The students were hosted by local Rockland families. The host families included their own teenagers, which made the guests feel more at home.
“It was one of the best experiences I have had as a cantor,” Cantor Zhar said. “I had never seen such camaraderie at the temple.”
The students gave three performances, all at Reform synagogues. One was at Beth Sholom, one at Temple Israel of the City of New York, on Manhattan’s Upper East Side, and one at Temple Sinai in Roslyn Heights. The second two synagogues both are huge, and both had contributed to the students’ trip.
The students also got to tour New York; they saw such prime tourist destinations as the Statue of Liberty and Times Square.

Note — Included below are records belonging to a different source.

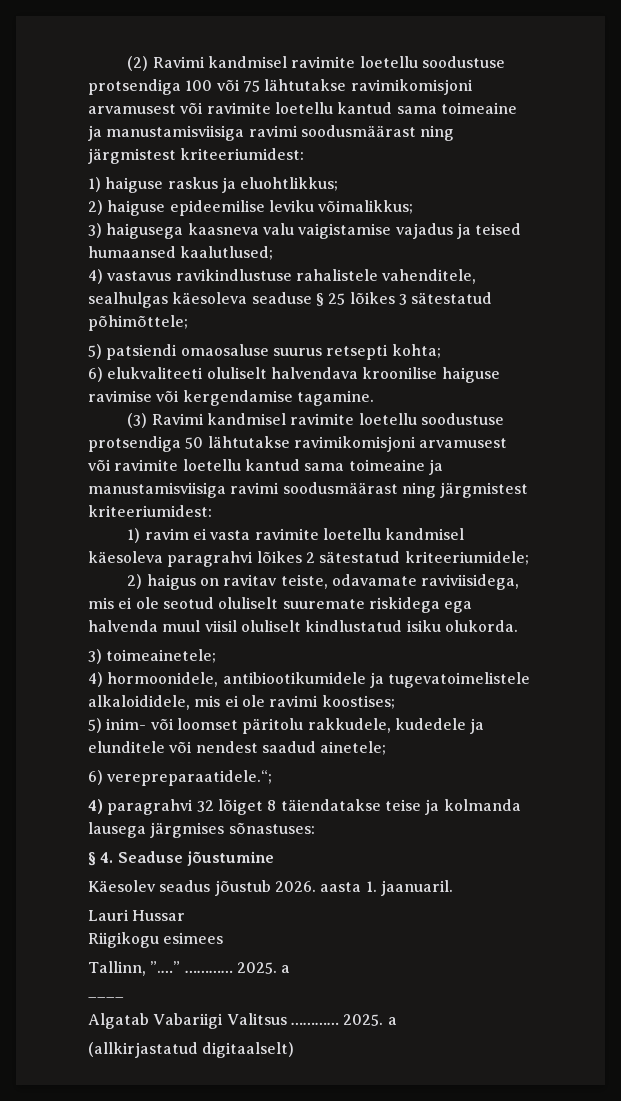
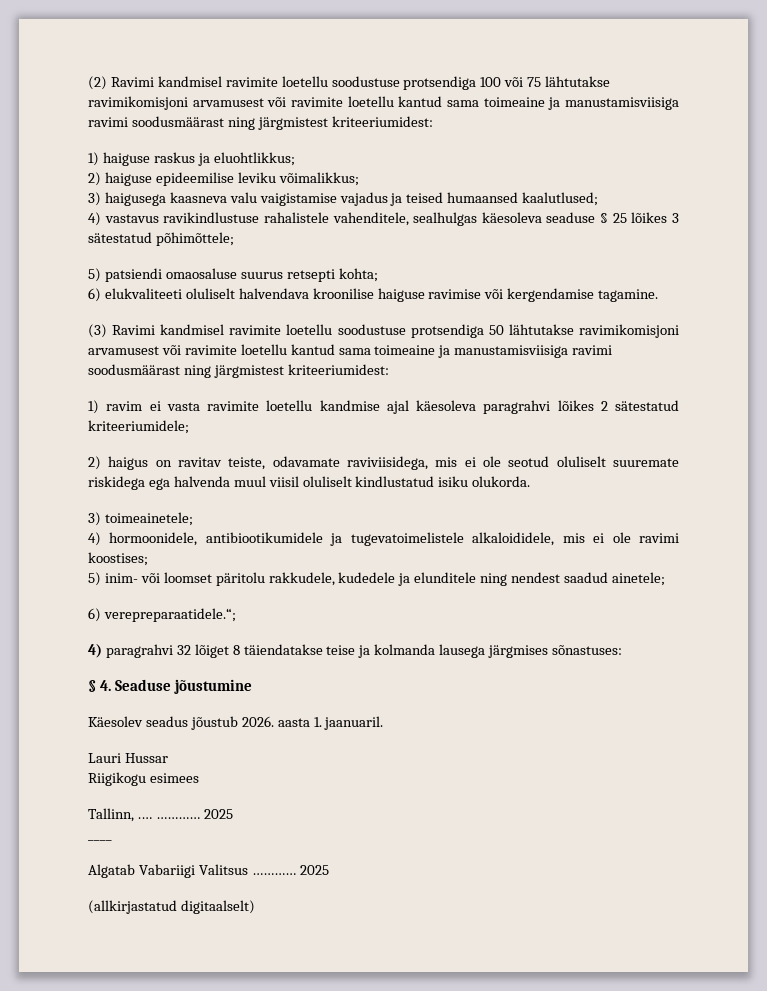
- 1) ravim ei vasta ravimite loetellu kandmisel käesoleva paragrahvi lõikes 2 sätestatud kriteeriumidele;
+ 1) ravim ei vasta ravimite loetellu kandmise ajal käesoleva paragrahvi lõikes 2 sätestatud kriteeriumidele;
- 5) inim- või loomset päritolu rakkudele, kudedele ja elunditele või nendest saadud ainetele;
+ 5) inim- või loomset päritolu rakkudele, kudedele ja elunditele ning nendest saadud ainetele;
- Tallinn, ”.…” ………… 2025. a
+ Tallinn, .… ………… 2025
- Algatab Vabariigi Valitsus ………… 2025. a
+ Algatab Vabariigi Valitsus ………… 2025

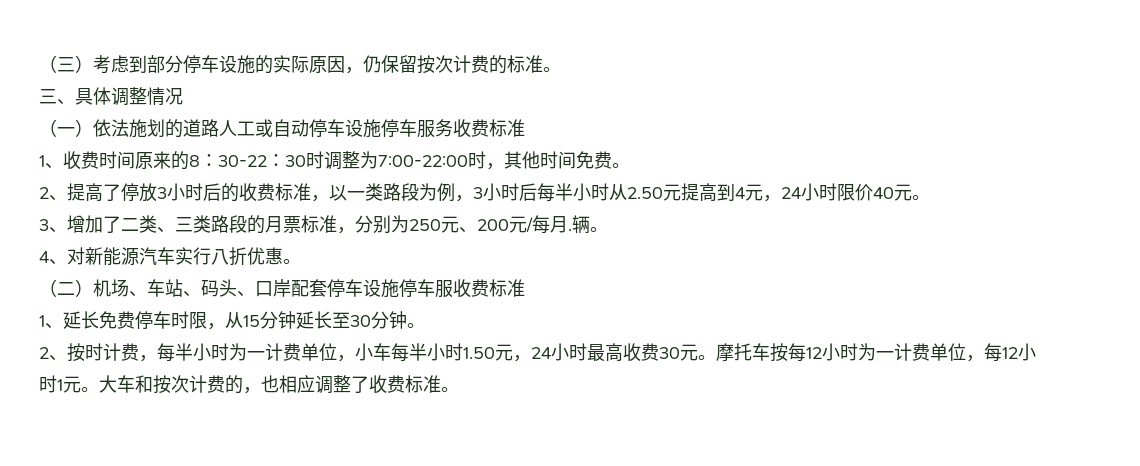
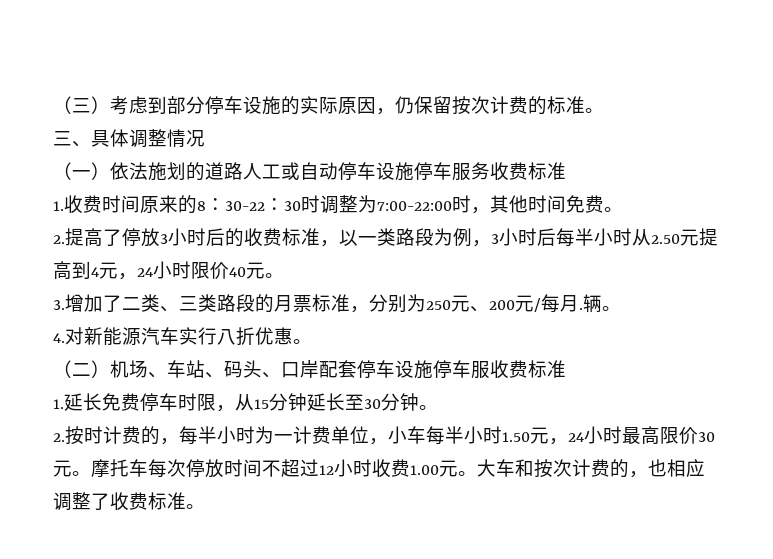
- 1、收费时间原来的8：30-22：30时调整为7:00-22:00时，其他时间免费。
+ 1.收费时间原来的8：30-22：30时调整为7:00-22:00时，其他时间免费。
- 2、提高了停放3小时后的收费标准，以一类路段为例，3小时后每半小时从2.50元提高到4元，24小时限价40元。
+ 2.提高了停放3小时后的收费标准，以一类路段为例，3小时后每半小时从2.50元提高到4元，24小时限价40元。
- 3、增加了二类、三类路段的月票标准，分别为250元、200元/每月.
+ 3.增加了二类、三类路段的月票标准，分别为250元、200元/每月.
- 4、对新能源汽车实行八折优惠。
+ 4.对新能源汽车实行八折优惠。
- 1、延长免费停车时限，从15分钟延长至30分钟。
+ 1.延长免费停车时限，从15分钟延长至30分钟。
- 2、按时计费，每半小时为一计费单位，小车每半小时1.50元，24小时最高收费30元。
+ 2.按时计费的，每半小时为一计费单位，小车每半小时1.50元，24小时最高限价30元。
- 摩托车按每12小时为一计费单位，每12小时1元。
+ 摩托车每次停放时间不超过12小时收费1.00元。

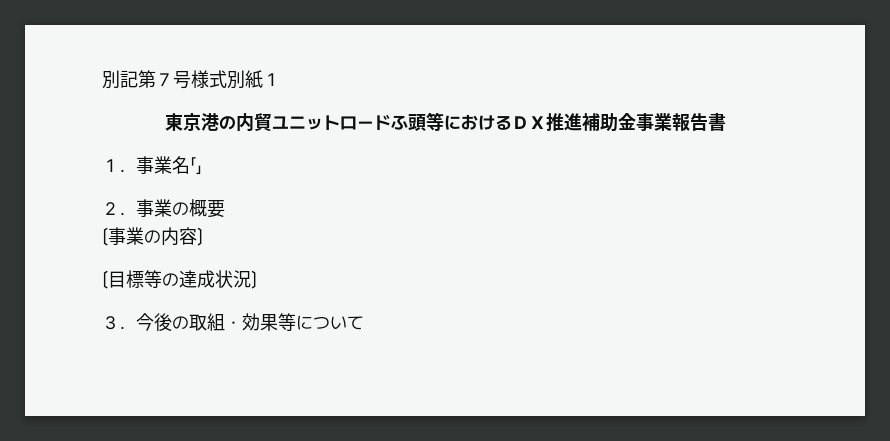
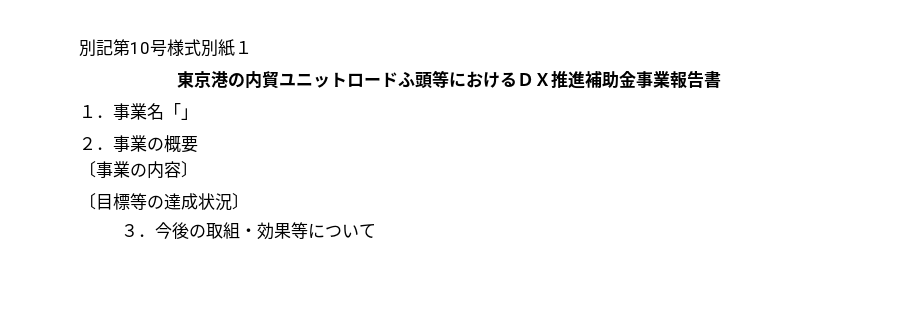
- 別記第７号様式別紙１
+ 別記第10号様式別紙１

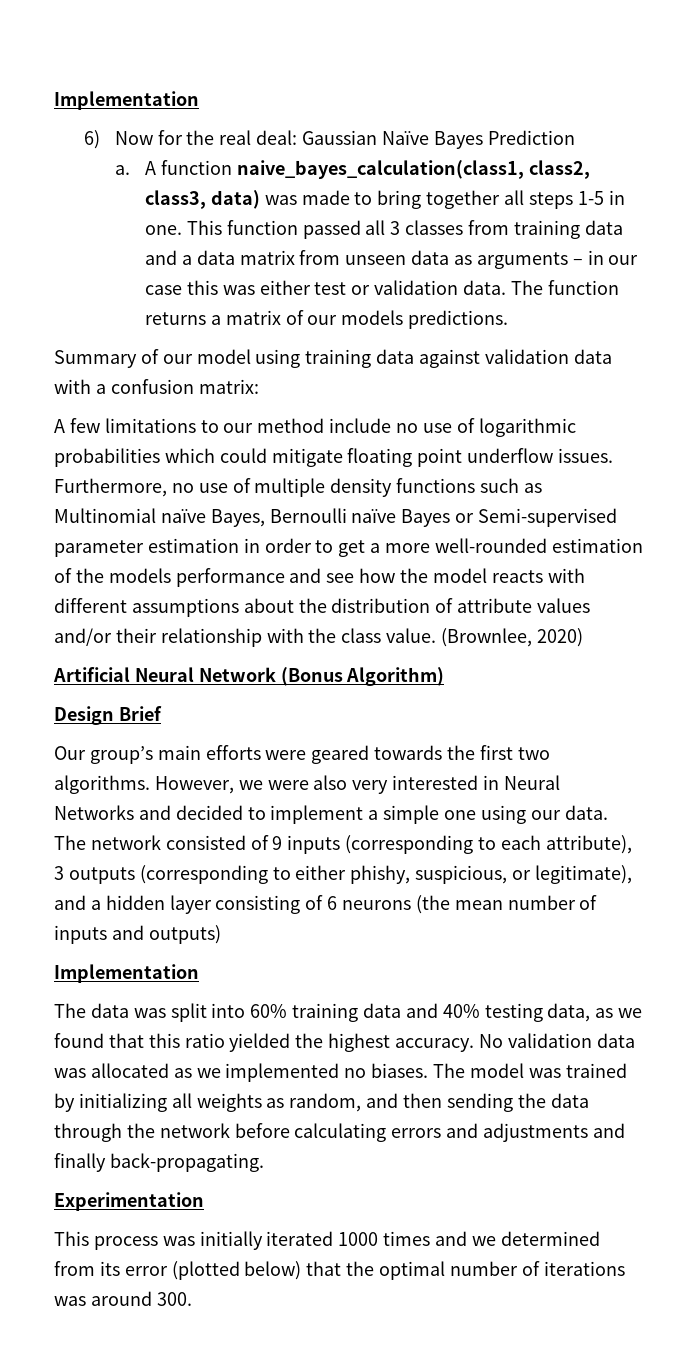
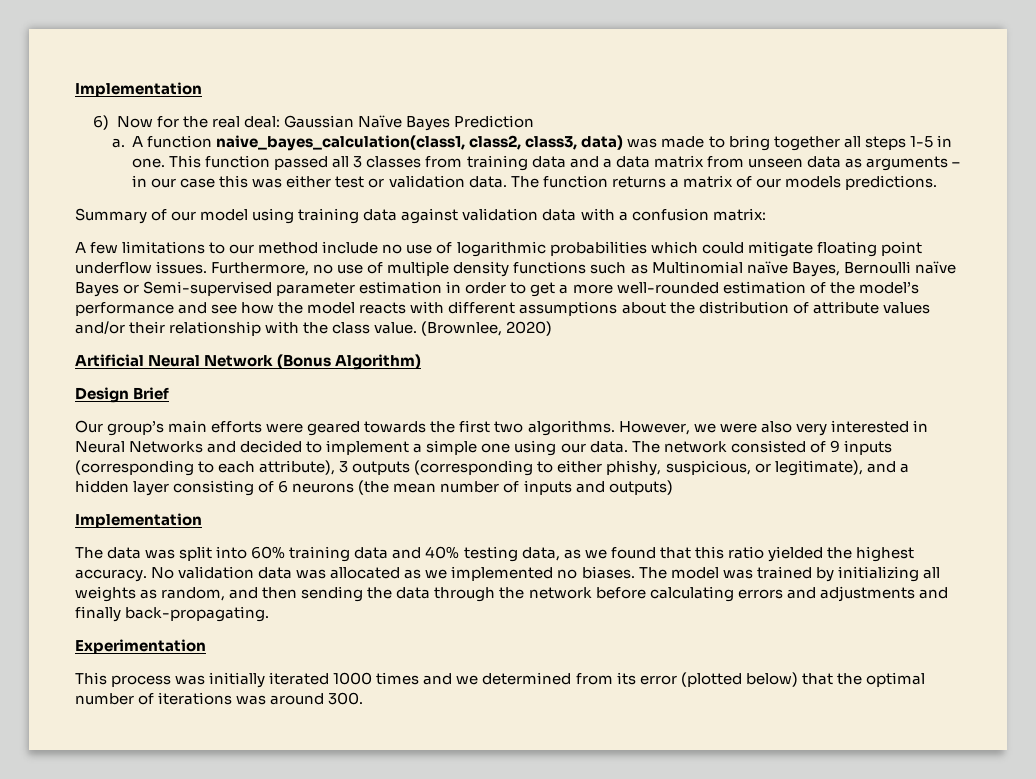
- Furthermore, no use of multiple density functions such as Multinomial naïve Bayes, Bernoulli naïve Bayes or Semi-supervised parameter estimation in order to get a more well-rounded estimation of the models performance and see how the model reacts with different assumptions about the distribution of attribute values and/or their relationship with the class value.
+ Furthermore, no use of multiple density functions such as Multinomial naïve Bayes, Bernoulli naïve Bayes or Semi-supervised parameter estimation in order to get a more well-rounded estimation of the model’s performance and see how the model reacts with different assumptions about the distribution of attribute values and/or their relationship with the class value.

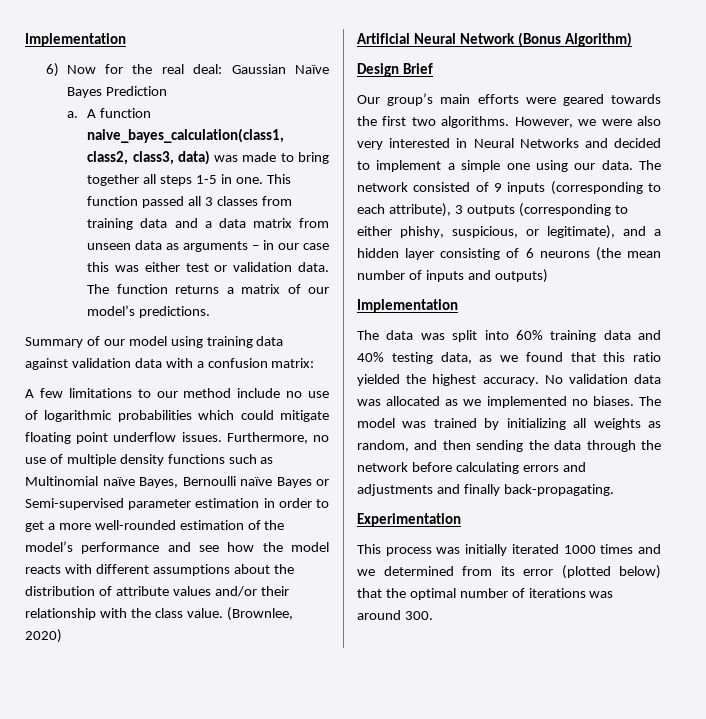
- The function returns a matrix of our models predictions.
+ The function returns a matrix of our model’s predictions.

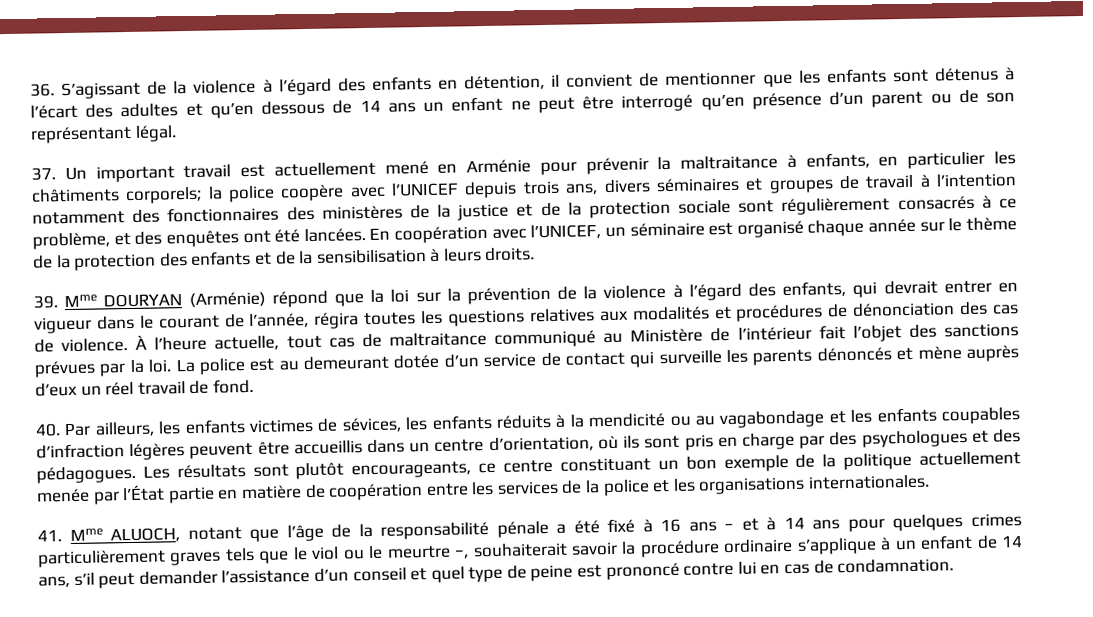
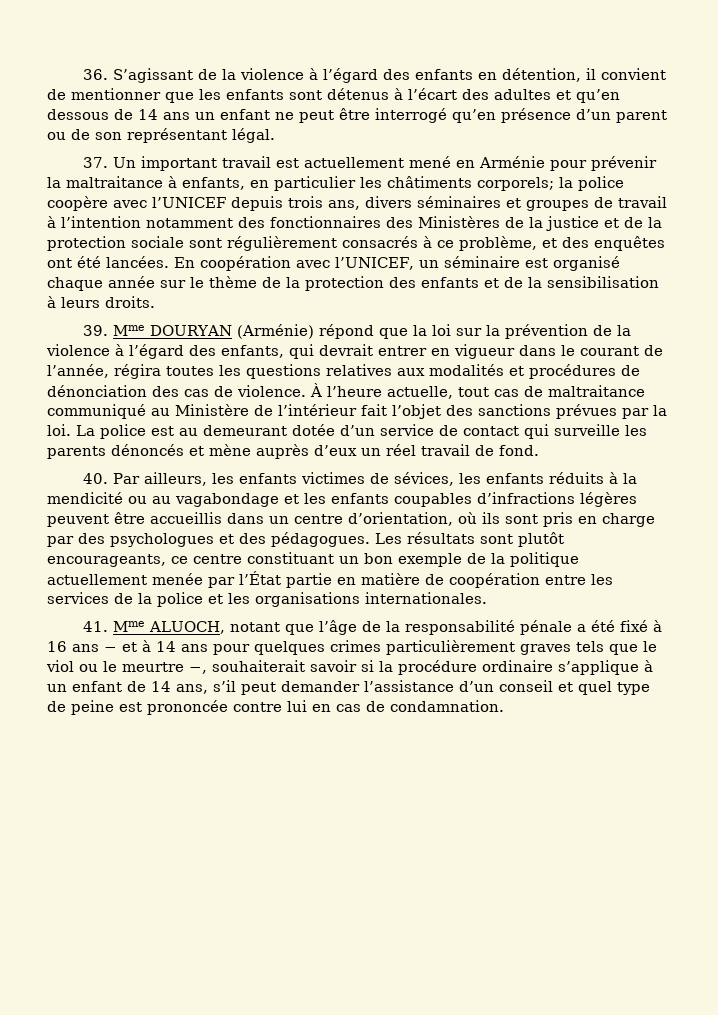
- 37. Un important travail est actuellement mené en Arménie pour prévenir la maltraitance à enfants, en particulier les châtiments corporels; la police coopère avec l’UNICEF depuis trois ans, divers séminaires et groupes de travail à l’intention notamment des fonctionnaires des ministères de la justice et de la protection sociale sont régulièrement consacrés à ce problème, et des enquêtes ont été lancées.
+ 37. Un important travail est actuellement mené en Arménie pour prévenir la maltraitance à enfants, en particulier les châtiments corporels; la police coopère avec l’UNICEF depuis trois ans, divers séminaires et groupes de travail à l’intention notamment des fonctionnaires des Ministères de la justice et de la protection sociale sont régulièrement consacrés à ce problème, et des enquêtes ont été lancées.
- 40. Par ailleurs, les enfants victimes de sévices, les enfants réduits à la mendicité ou au vagabondage et les enfants coupables d’infraction légères peuvent être accueillis dans un centre d’orientation, où ils sont pris en charge par des psychologues et des pédagogues.
+ 40. Par ailleurs, les enfants victimes de sévices, les enfants réduits à la mendicité ou au vagabondage et les enfants coupables d’infractions légères peuvent être accueillis dans un centre d’orientation, où ils sont pris en charge par des psychologues et des pédagogues.
- 41. Mme ALUOCH, notant que l’âge de la responsabilité pénale a été fixé à 16 ans − et à 14 ans pour quelques crimes particulièrement graves tels que le viol ou le meurtre −, souhaiterait savoir la procédure ordinaire s’applique à un enfant de 14 ans, s’il peut demander l’assistance d’un conseil et quel type de peine est prononcé contre lui en cas de condamnation.
+ 41. Mme ALUOCH, notant que l’âge de la responsabilité pénale a été fixé à 16 ans − et à 14 ans pour quelques crimes particulièrement graves tels que le viol ou le meurtre −, souhaiterait savoir si la procédure ordinaire s’applique à un enfant de 14 ans, s’il peut demander l’assistance d’un conseil et quel type de peine est prononcée contre lui en cas de condamnation.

During Thanksgiving week, Beth Sholom will take its own students to Israel, along with some of their parents, as it fulfills the second part of the exchange program. “We are going to stay at the boarding school, and we are going to perform there,” Cantor Zhar said. Her students will not write their own material, she added.
“This makes everything real,” she said. “When people see the news about Israel on TV, all they see is war and the Gaza Strip. Israel is so much more than that. The idea was to bring real teenagers, and make a real connection.”
Will she do it again? She hopes so, she said, but it won’t be next year. “This was such an overwhelming program,” she said. “Our members were moved by it.” Because the workload was so formidable, and the fundraising demands so steep, though, she will need some time to regroup. She hopes that she can try again in a few years.
“I also hope that the kids can develop lifelong relationships through it,” she said. “Now, everyone is constantly on Skype with each other.
“This was a chance that the kids from Israel would never have had if we hadn’t done it. I am very proud of it.”
As for her own shul’s experience, “It was transforming,” she said simply. “It was amazing, and it really was transforming.”